Copyright ©2017 The Global Institute for Japanese Studies, Korea University
This is an open access article distributed under the terms of the Creative Commons Attribution Non-Commercial License ( http://creativecommons.org/licenses/by-nc/4.0), which permits unrestricted use, distribution, and reproduction in any medium, provided the original work is properly cited.
ABSTRACT
Seventy years after the war, listening to the stories of the grandparents has currently become a global trend in the modern world. Naoki Hyakuta's novel, The Eternal Zero, is example. Besides, Eiji Oguma, a sociologist, also asserted the importance of referring to “the records” of “the involved parties" in order to prevent ”the crisis of romanticization" triggered by the grandchildren when inheriting such “memories.”
On the one hand, Oguma's viewpoints seems significant when "restating history and memory," which may be easily influenced by biased political and ethnic ideologies.
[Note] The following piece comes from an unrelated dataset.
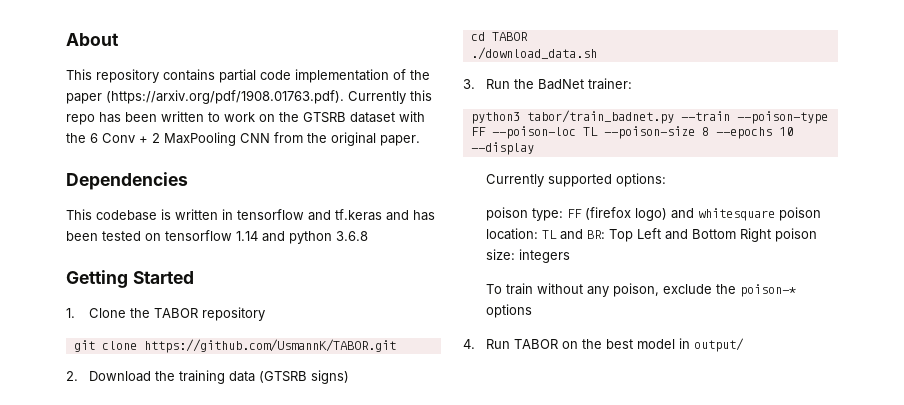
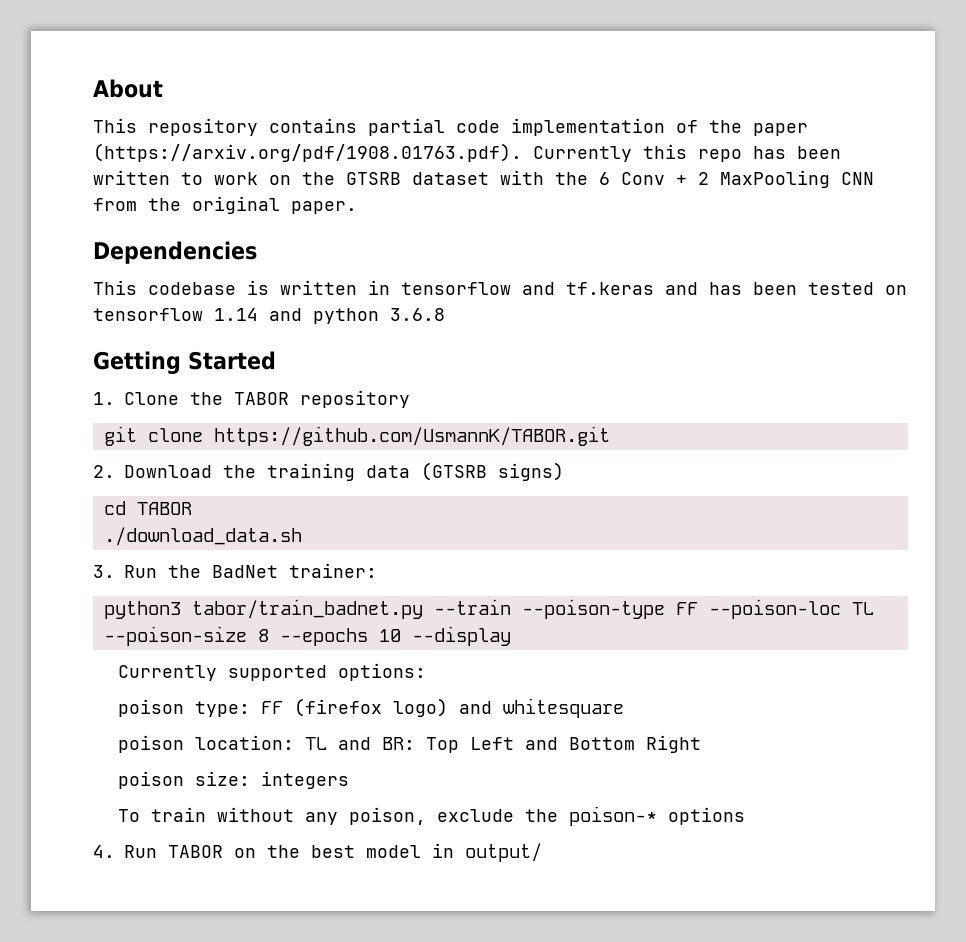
(776, 214) none -> (624, 708) //
(772, 235) none -> (701, 744) //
However, if people cannot resist the desire of “roman社cization,” is there a new possibility to gratify such needs and at the same time interpret “memory and history of three generations of families in East Asia?” To answer this question, Akira Higashiyama's Flow, the winner of Naoki Prize, a literary award Award in 2015, is the best demonstration. Setting a second-generation Mainland youth as the protagonist of this work, Higashiyama portrays “the memory of three generations of families" respectively in Mainland China, Taiwan and Japan with an overwhelming sense of speed, to ignite sharp criticism and a fundamental reexamination of “history” and “memory” in East Asia.
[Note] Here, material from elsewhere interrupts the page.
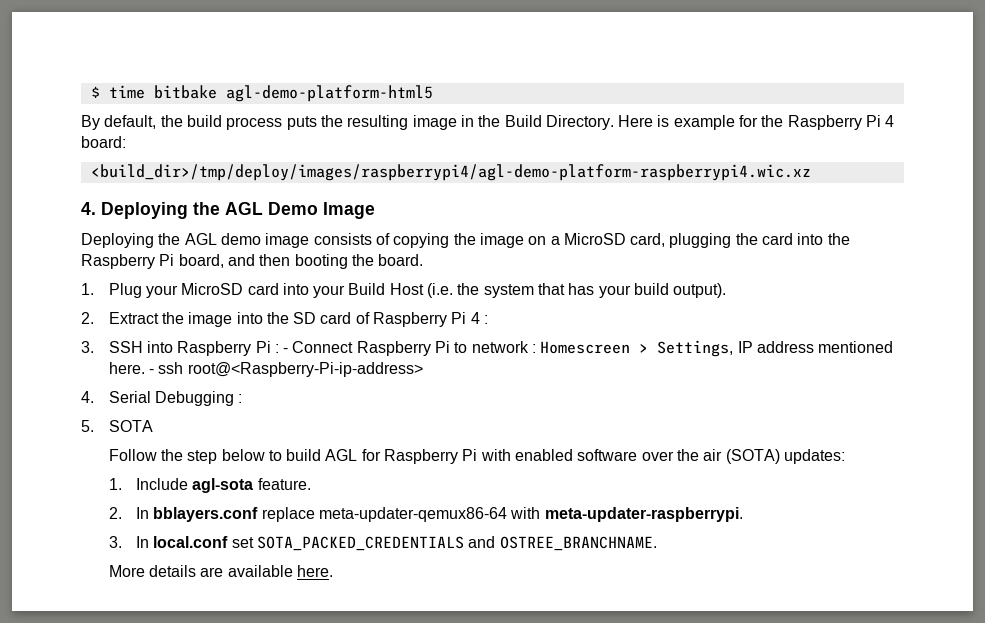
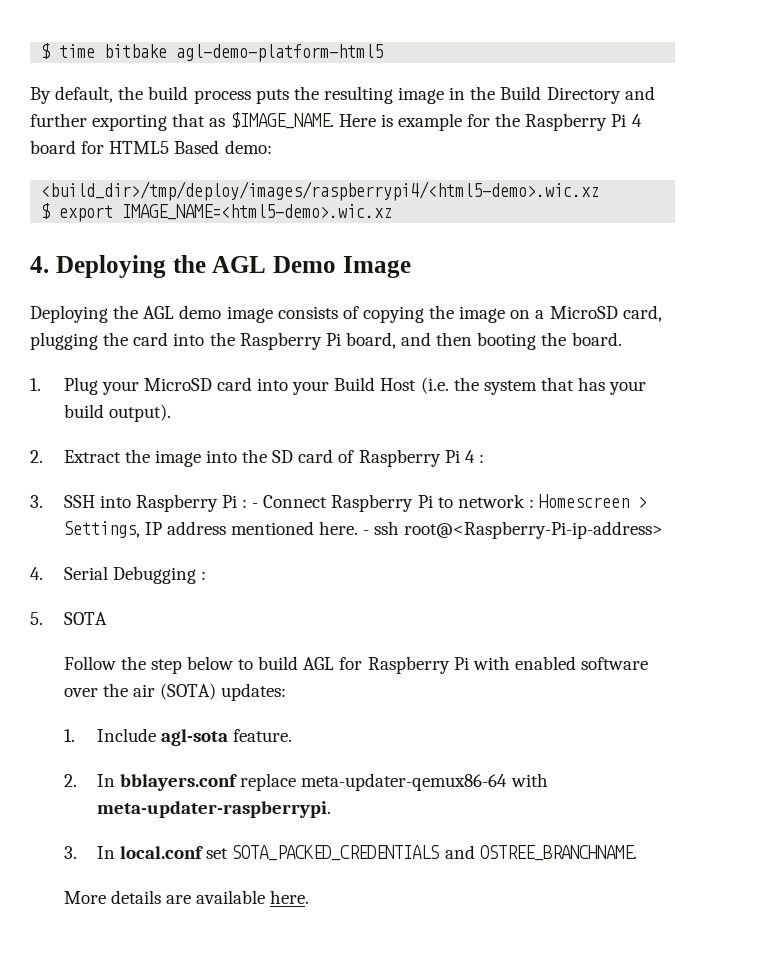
[545,115,614,130] Directory. -> [546,86,655,104] [30,112,334,131] Directory and further exporting that as $IMAGE_NAME.
[81,136,126,148] [90,164,811,181] board: // <build_dir>/tmp/deploy/images/raspberrypi4/agl-demo-platform-raspberrypi4.wic.xz -> [30,140,272,154] [41,181,600,201] [41,203,393,222] board for HTML5 Based demo: // <build_dir>/tmp/deploy/images/raspberrypi4/<html5-demo>.wic.xz // $ export IMAGE_NAME=<html5-demo>.wic.xz

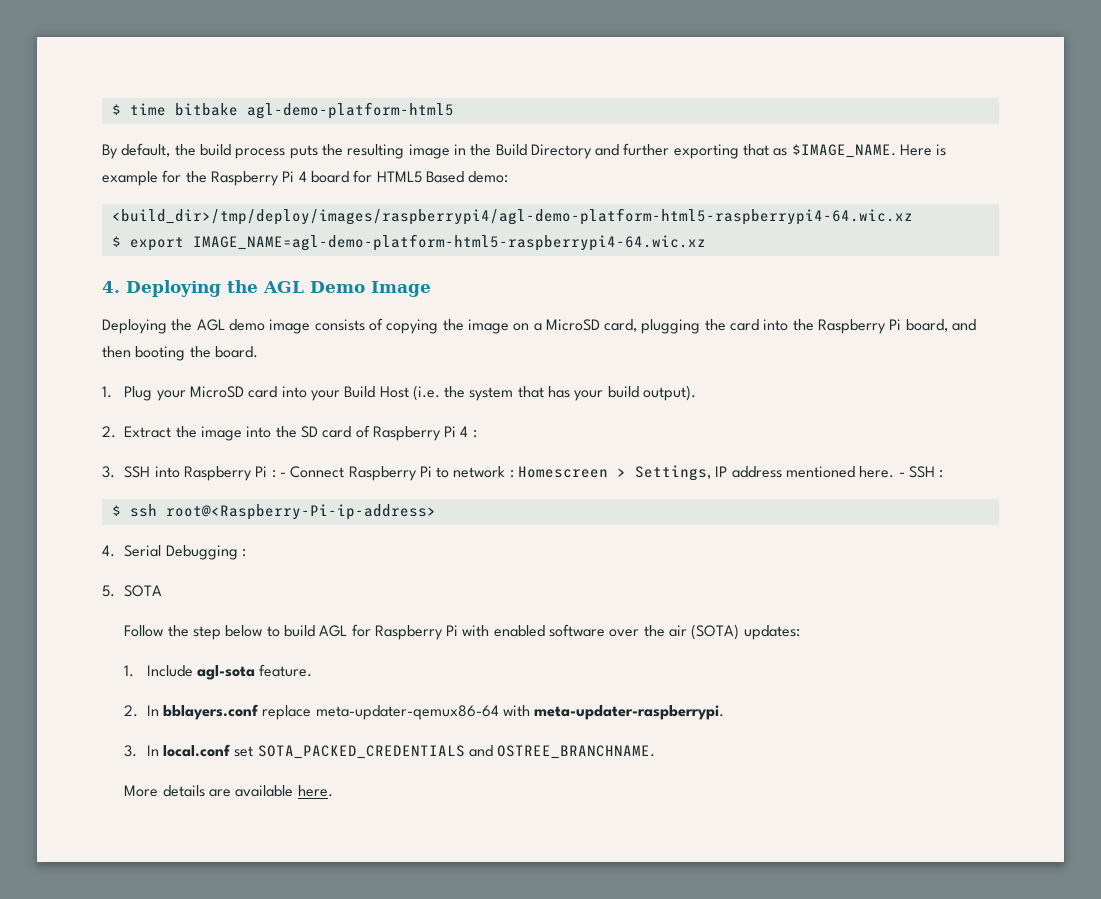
[41,181,600,201] <build_dir>/tmp/deploy/images/raspberrypi4/<html5-demo>.wic.xz -> [111,208,913,225] <build_dir>/tmp/deploy/images/raspberrypi4/agl-demo-platform-html5-raspberrypi4-64.wic.xz
[122,204,393,220] IMAGE_NAME=<html5-demo>.wic.xz -> [192,234,706,251] IMAGE_NAME=agl-demo-platform-html5-raspberrypi4-64.wic.xz
(370, 532) none -> [909,466,944,478] [111,505,121,516] SSH : // $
Kazuya Fukuda, a literary critic, also points out that if "literature" has the ability to describe chaos when depicting “wars” and “histories” really matters. In recent years, such depictive power has been brewing in hardboiled detective novels. Therefore, this research will focus on these novels to investigate how Akira Higashiyama dissimilates and describes “memory and history of three generations of families in East Asia.”